• Description of the task
Return, word for word, every entry in the listing below, but not its images.

• Data under study
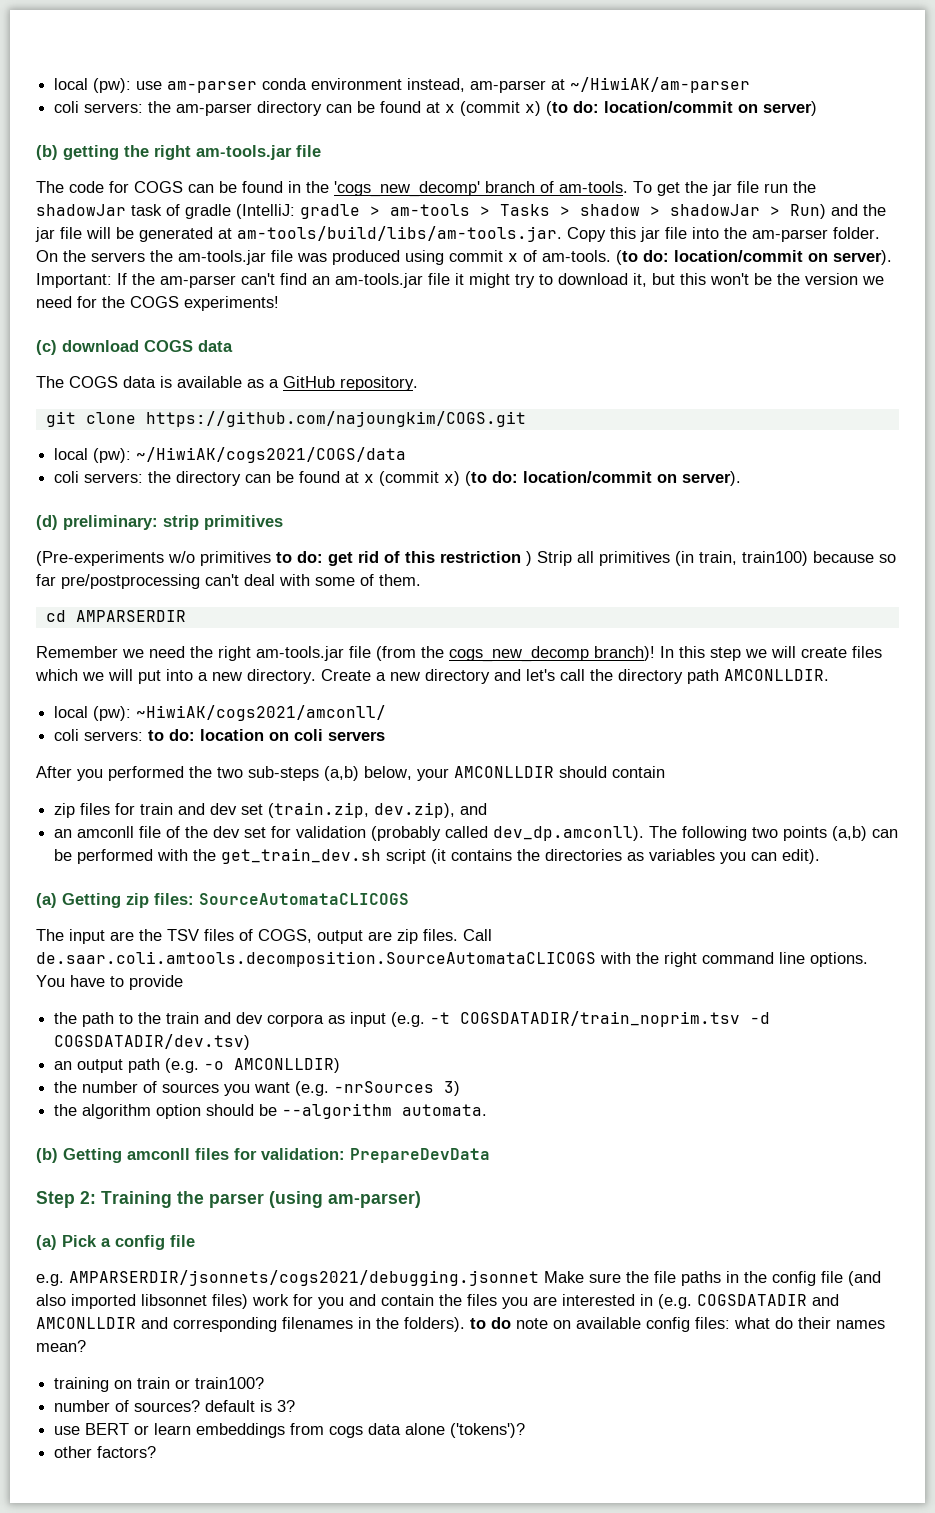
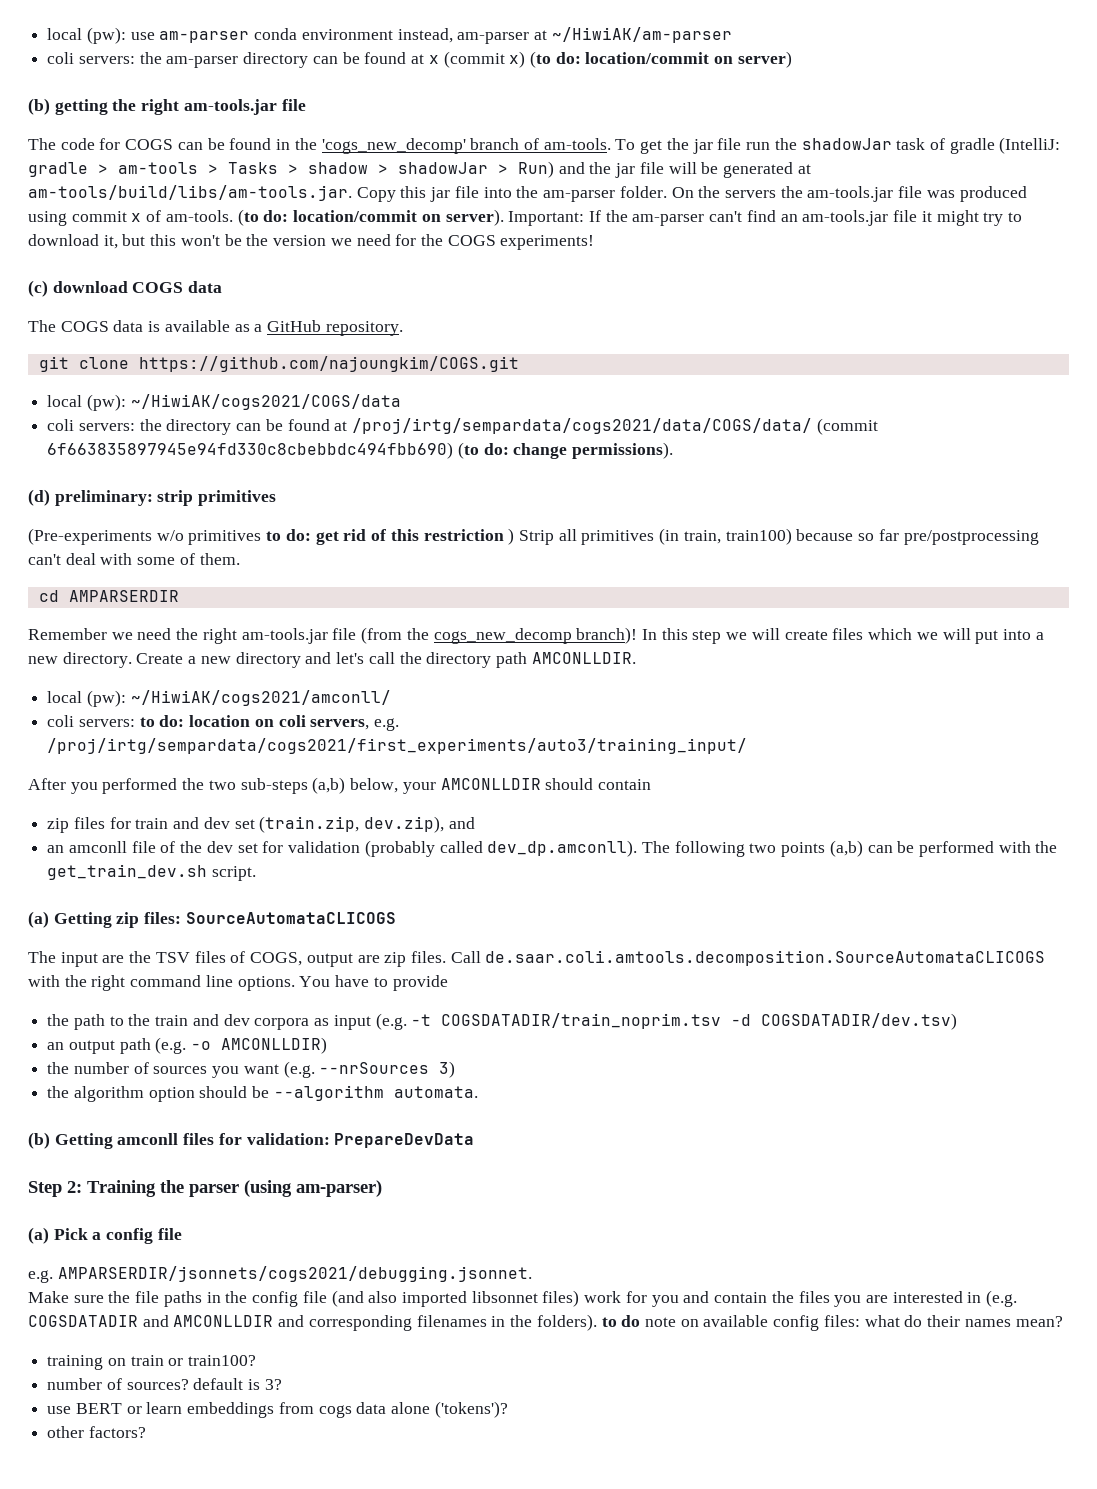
[364,471,742,486] x (commit x) (to do: location/commit on server). -> [352,418,878,435] [47,442,674,459] /proj/irtg/sempardata/cogs2021/data/COGS/data/ (commit 6f663835897945e94fd330c8cbebbdc494fbb690) (to do: change permissions).
[136,705,387,721] ~HiwiAK/cogs2021/amconll/ -> [130,690,391,706] ~/HiwiAK/cogs2021/amconll/
[328,731,386,741] servers -> [310,718,400,731] [47,738,748,754] servers, e.g. /proj/irtg/sempardata/cogs2021/first_experiments/auto3/training_input/
[386,849,821,864] script (it contains the directories as variables you can edit). -> [211,866,256,881] script.
[334,1081,435,1093] -nrSources -> [319,1062,430,1074] --nrSources
[69,1270,539,1286] AMPARSERDIR/jsonnets/cogs2021/debugging.jsonnet -> [57,1266,532,1282] AMPARSERDIR/jsonnets/cogs2021/debugging.jsonnet. //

• Answer to this problem
[364,471,742,486] x (commit x) (to do: location/commit on server). -> [352,418,878,435] [47,442,674,459] /proj/irtg/sempardata/cogs2021/data/COGS/data/ (commit 6f663835897945e94fd330c8cbebbdc494fbb690) (to do: change permissions).
[136,705,387,721] ~HiwiAK/cogs2021/amconll/ -> [130,690,391,706] ~/HiwiAK/cogs2021/amconll/
[328,731,386,741] servers -> [310,718,400,731] [47,738,748,754] servers, e.g. /proj/irtg/sempardata/cogs2021/first_experiments/auto3/training_input/
[386,849,821,864] script (it contains the directories as variables you can edit). -> [211,866,256,881] script.
[334,1081,435,1093] -nrSources -> [319,1062,430,1074] --nrSources
[69,1270,539,1286] AMPARSERDIR/jsonnets/cogs2021/debugging.jsonnet -> [57,1266,532,1282] AMPARSERDIR/jsonnets/cogs2021/debugging.jsonnet. //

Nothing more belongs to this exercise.